§ What the task requires
Please look for the string "none" below and report every line in which it occurs.

§ Information supplied

►

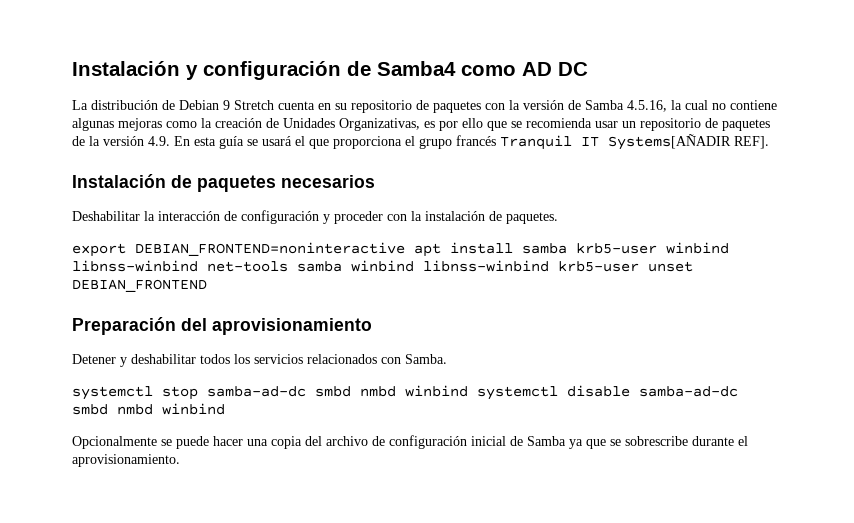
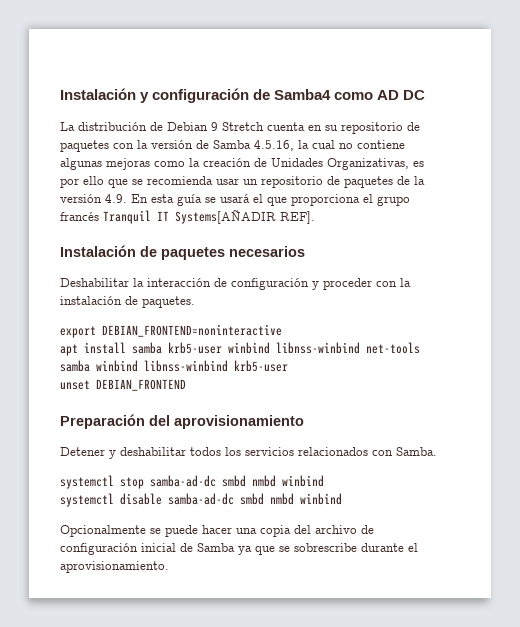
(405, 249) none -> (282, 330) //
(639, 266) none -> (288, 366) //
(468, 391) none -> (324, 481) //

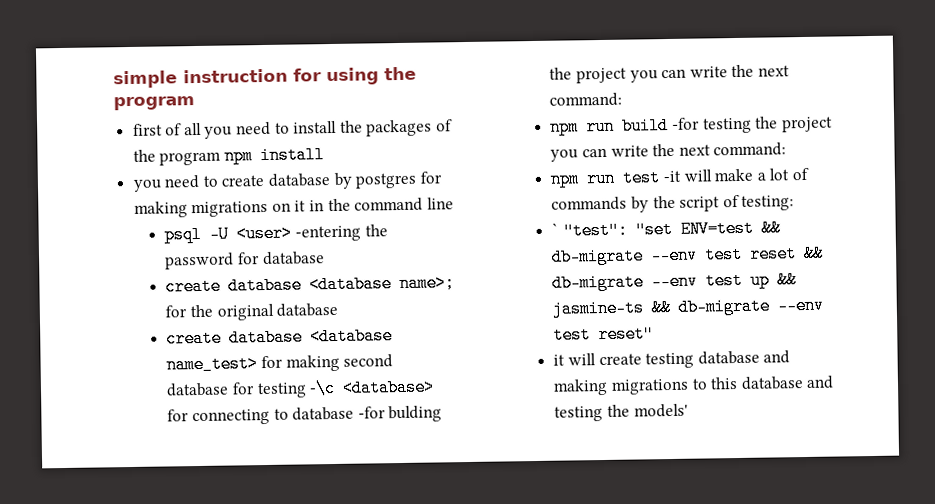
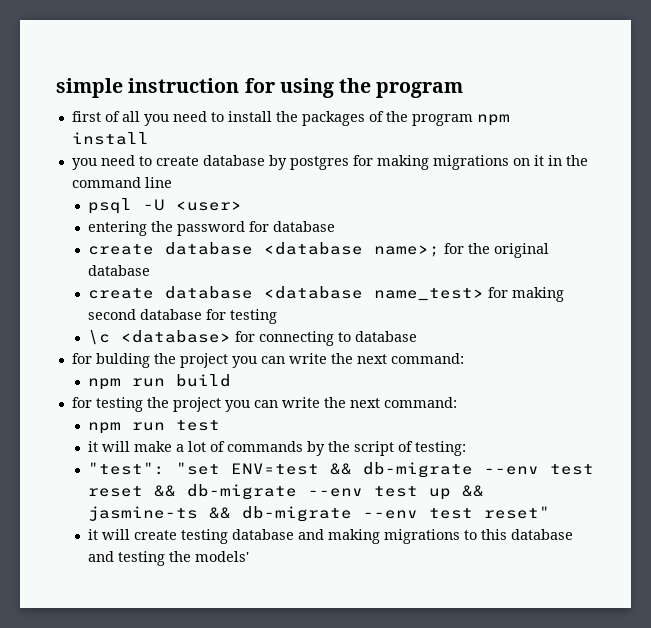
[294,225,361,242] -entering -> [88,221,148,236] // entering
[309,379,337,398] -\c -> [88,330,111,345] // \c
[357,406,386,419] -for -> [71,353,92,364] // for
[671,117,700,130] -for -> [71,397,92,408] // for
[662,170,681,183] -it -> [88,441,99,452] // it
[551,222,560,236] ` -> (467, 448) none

◄

§ Worked solution
(405, 249) none -> (282, 330) //
(639, 266) none -> (288, 366) //
(468, 391) none -> (324, 481) //
[551,222,560,236] ` -> (467, 448) none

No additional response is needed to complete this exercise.